-- Opening Marker --

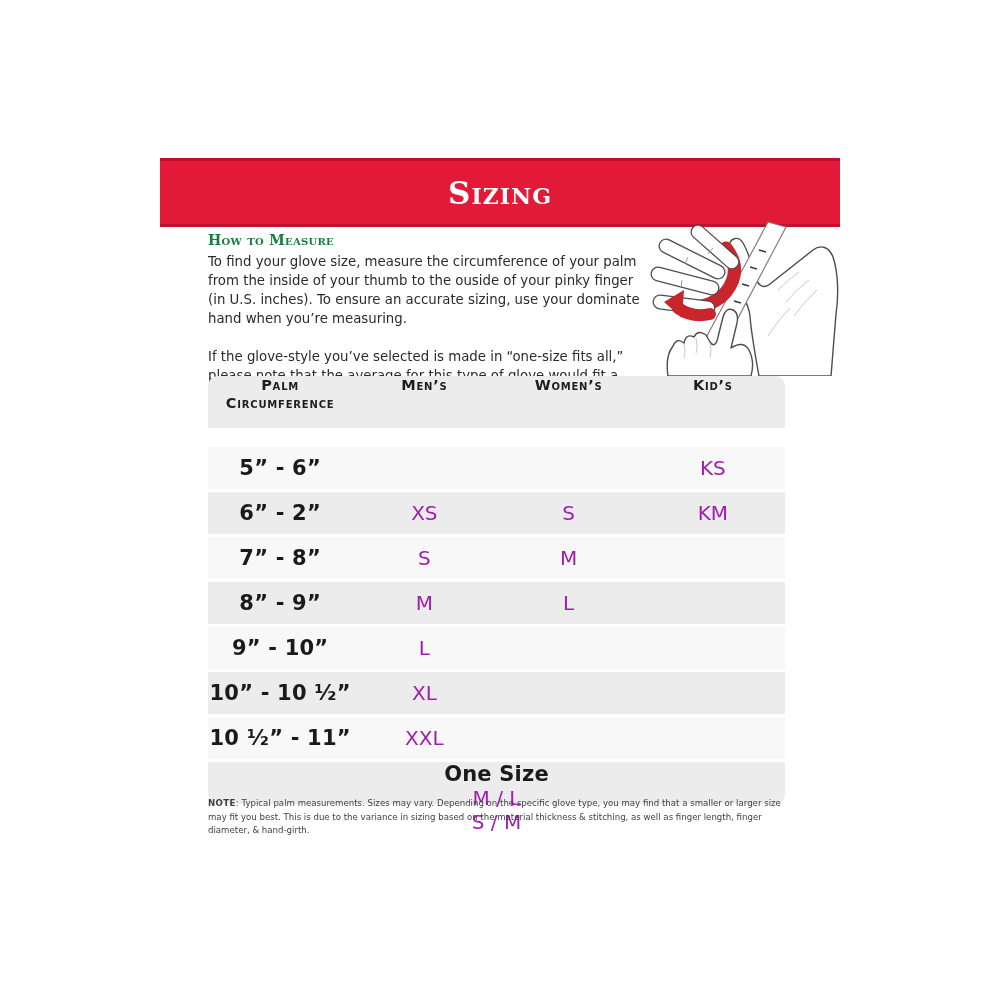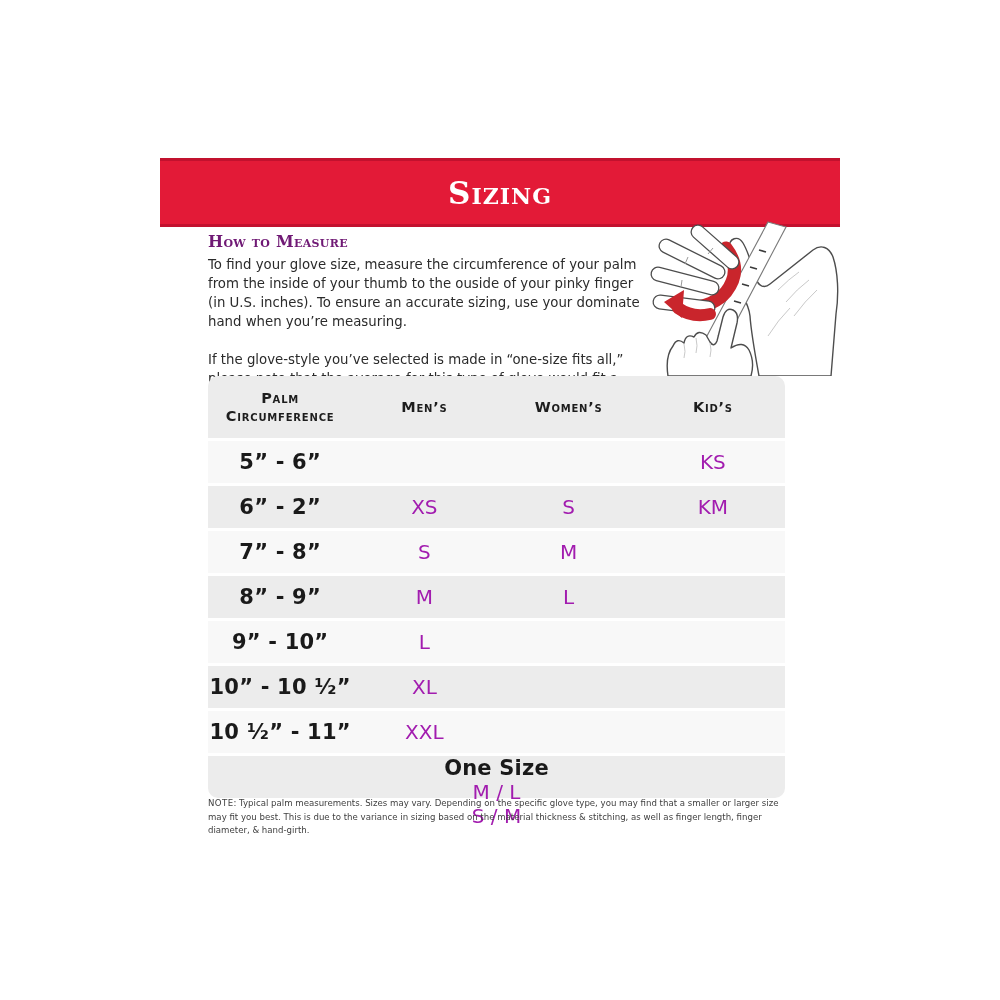--- a/index.html
+++ b/index.html
@@ -35,24 +35,24 @@
   
   .measure-block {
     position: absolute;
     left: 208px; top: 232px;
     width: 432px;
   }
   .measure-heading {
     font-family: "DejaVu Serif", "Liberation Serif", serif;
     font-variant: small-caps;
     font-weight: bold;
-    font-size: 16px;
+    font-size: 14px;
     letter-spacing: 0.3px;
     margin-bottom: 4px;
-    color: #701a75;
+    color: #15803d;
   }
   .measure-par {
     font-size: 13.3px;
     line-height: 19px;
     color: #2b2b2b;
   }
   .measure-par + .measure-par { margin-top: 19px; }
 
   
   .illustration {
@@ -64,23 +64,22 @@
   
   .size-table {
     position: absolute;
     left: 208px; top: 376px;
     width: 577px;
   }
   .thead {
     display: flex;
     background: #ECECEC;
     border-radius: 10px 10px 0 0;
-    height: 62px;
-    margin-bottom: 3px;
-    align-items: center;
+    height: 52px;
+    margin-bottom: 19px;
   }
   .thead .cell {
     font-variant: small-caps;
     font-weight: bold;
     font-size: 14.5px;
     letter-spacing: 0.8px;
     line-height: 1.25;
     color: #1d1d1d;
   }
   .trow {
@@ -109,21 +108,21 @@
 
   
   .note {
     position: absolute;
     left: 208px; top: 797px;
     width: 586px;
     font-size: 8.6px;
     line-height: 13.5px;
     color: #3f3f3f;
   }
-  .note b { font-weight: normal; letter-spacing: 0.4px; }
+  .note b { font-weight: bold; letter-spacing: 0.4px; }
 </style>
 </head>
 <body>
 
 <div class="page">
 
   <div class="banner">
     <div class="banner-title">Sizing</div>
   </div>
 

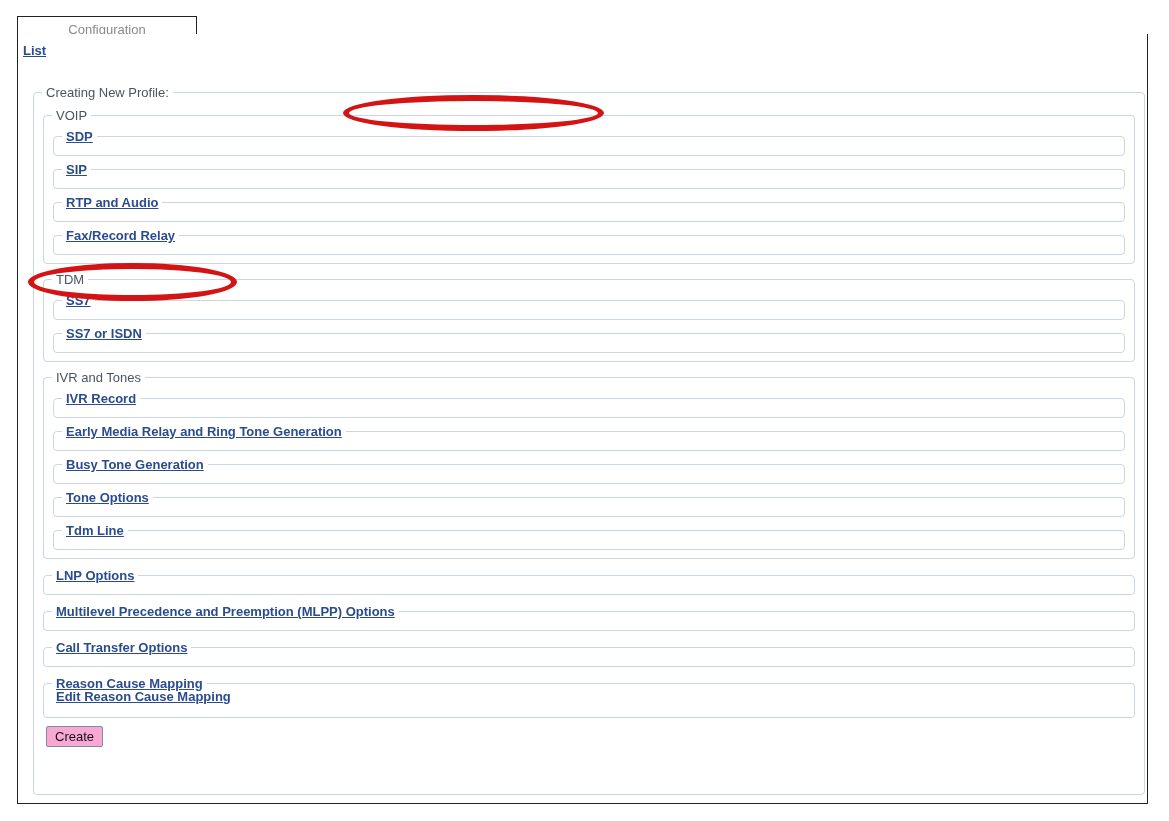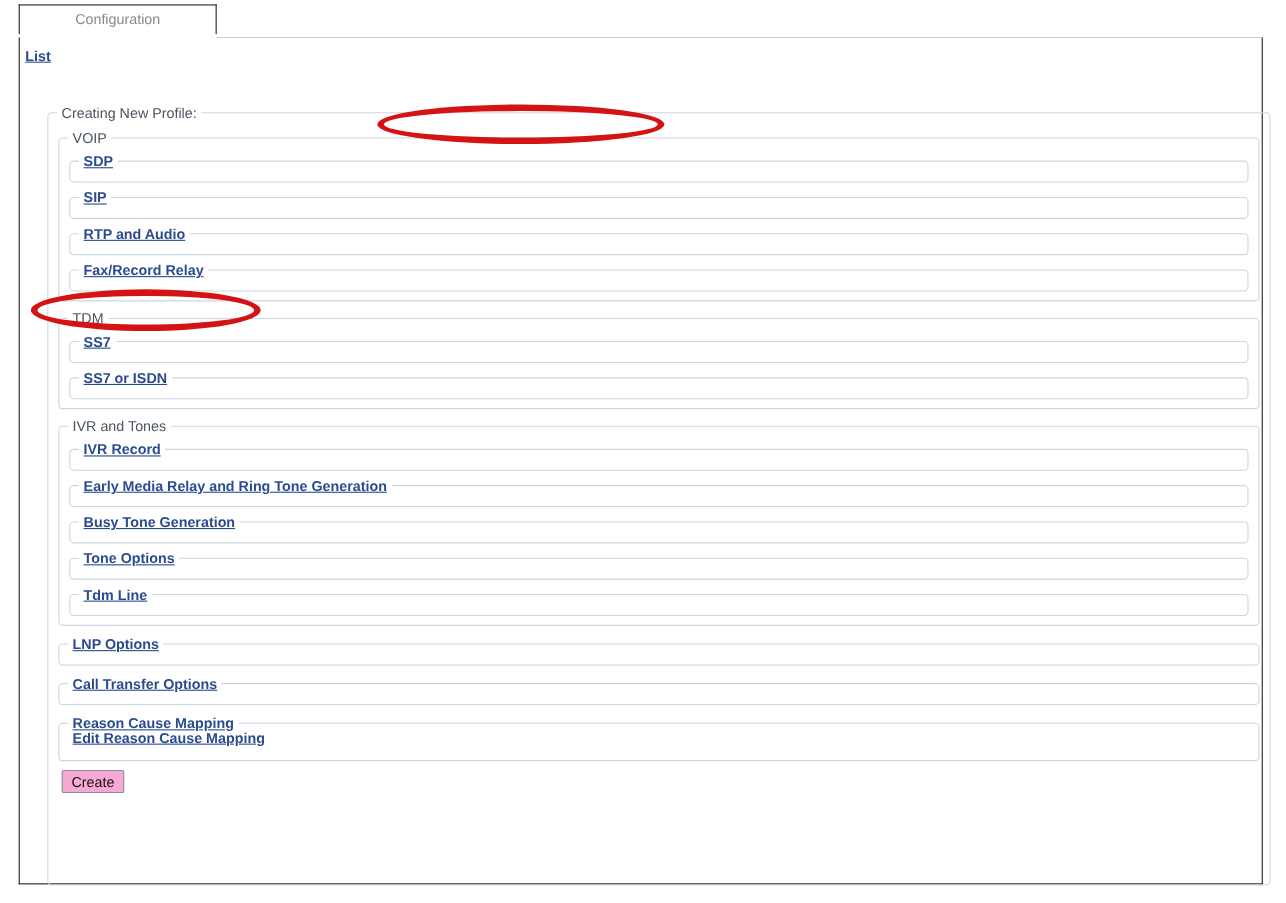--- a/index.html
+++ b/index.html
@@ -20,21 +20,21 @@
   .tabstrip {
     position: absolute;
     left: 0;
     top: 0;
     width: 1169px;
     height: 35px;
   }
   .tab {
     position: absolute;
     left: 17px;
-    top: 4px;
+    top: 16px;
     width: 180px;
     height: 27px;
     box-sizing: border-box;
     border: 1px solid #222222;
     border-bottom: none;
     background: #ffffff;
     text-align: center;
     line-height: 25px;
     font-size: 13px;
     color: #8a8a8a;
@@ -72,21 +72,21 @@
     font-size: 13px;
     cursor: pointer;
     white-space: nowrap;
     font-weight: bold;
   }
 
   
   fieldset {
     border: 1px solid #ccd6e0;
     border-radius: 4px;
-    margin: 16px;
+    margin: 6px;
     padding: 0;
     background: transparent;
   }
   legend {
     font-size: 13px;
     color: #4a5560;
     padding: 0 4px;
     margin-left: 6px;
     white-space: nowrap;
   }
@@ -297,20 +297,25 @@
       </fieldset>
     </fieldset>
 
     
     <fieldset class="leaf-fs outer-leaf">
       <legend>
         <a class="lnk" href="#">LNP Options</a>
       </legend>
     </fieldset>
 
+    <fieldset class="leaf-fs outer-leaf">
+      <legend>
+        <a class="lnk" href="#">Multilevel Precedence and Preemption (MLPP) Options</a>
+      </legend>
+    </fieldset>
 
     <fieldset class="leaf-fs outer-leaf">
       <legend>
         <a class="lnk" href="#">Call Transfer Options</a>
       </legend>
     </fieldset>
 
     
     <fieldset class="rcm-fs">
       <legend>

-- Closing Marker --

» What is expected:
Copy out the data verbatim, excluding the pictures.

» Finished exercise:
--- a/index.html
+++ b/index.html
@@ -35,24 +35,24 @@
   
   .measure-block {
     position: absolute;
     left: 208px; top: 232px;
     width: 432px;
   }
   .measure-heading {
     font-family: "DejaVu Serif", "Liberation Serif", serif;
     font-variant: small-caps;
     font-weight: bold;
-    font-size: 16px;
+    font-size: 14px;
     letter-spacing: 0.3px;
     margin-bottom: 4px;
-    color: #701a75;
+    color: #15803d;
   }
   .measure-par {
     font-size: 13.3px;
     line-height: 19px;
     color: #2b2b2b;
   }
   .measure-par + .measure-par { margin-top: 19px; }
 
   
   .illustration {
@@ -64,23 +64,22 @@
   
   .size-table {
     position: absolute;
     left: 208px; top: 376px;
     width: 577px;
   }
   .thead {
     display: flex;
     background: #ECECEC;
     border-radius: 10px 10px 0 0;
-    height: 62px;
-    margin-bottom: 3px;
-    align-items: center;
+    height: 52px;
+    margin-bottom: 19px;
   }
   .thead .cell {
     font-variant: small-caps;
     font-weight: bold;
     font-size: 14.5px;
     letter-spacing: 0.8px;
     line-height: 1.25;
     color: #1d1d1d;
   }
   .trow {
@@ -109,21 +108,21 @@
 
   
   .note {
     position: absolute;
     left: 208px; top: 797px;
     width: 586px;
     font-size: 8.6px;
     line-height: 13.5px;
     color: #3f3f3f;
   }
-  .note b { font-weight: normal; letter-spacing: 0.4px; }
+  .note b { font-weight: bold; letter-spacing: 0.4px; }
 </style>
 </head>
 <body>
 
 <div class="page">
 
   <div class="banner">
     <div class="banner-title">Sizing</div>
   </div>
 

--- a/index.html
+++ b/index.html
@@ -20,21 +20,21 @@
   .tabstrip {
     position: absolute;
     left: 0;
     top: 0;
     width: 1169px;
     height: 35px;
   }
   .tab {
     position: absolute;
     left: 17px;
-    top: 4px;
+    top: 16px;
     width: 180px;
     height: 27px;
     box-sizing: border-box;
     border: 1px solid #222222;
     border-bottom: none;
     background: #ffffff;
     text-align: center;
     line-height: 25px;
     font-size: 13px;
     color: #8a8a8a;
@@ -72,21 +72,21 @@
     font-size: 13px;
     cursor: pointer;
     white-space: nowrap;
     font-weight: bold;
   }
 
   
   fieldset {
     border: 1px solid #ccd6e0;
     border-radius: 4px;
-    margin: 16px;
+    margin: 6px;
     padding: 0;
     background: transparent;
   }
   legend {
     font-size: 13px;
     color: #4a5560;
     padding: 0 4px;
     margin-left: 6px;
     white-space: nowrap;
   }
@@ -297,20 +297,25 @@
       </fieldset>
     </fieldset>
 
     
     <fieldset class="leaf-fs outer-leaf">
       <legend>
         <a class="lnk" href="#">LNP Options</a>
       </legend>
     </fieldset>
 
+    <fieldset class="leaf-fs outer-leaf">
+      <legend>
+        <a class="lnk" href="#">Multilevel Precedence and Preemption (MLPP) Options</a>
+      </legend>
+    </fieldset>
 
     <fieldset class="leaf-fs outer-leaf">
       <legend>
         <a class="lnk" href="#">Call Transfer Options</a>
       </legend>
     </fieldset>
 
     
     <fieldset class="rcm-fs">
       <legend>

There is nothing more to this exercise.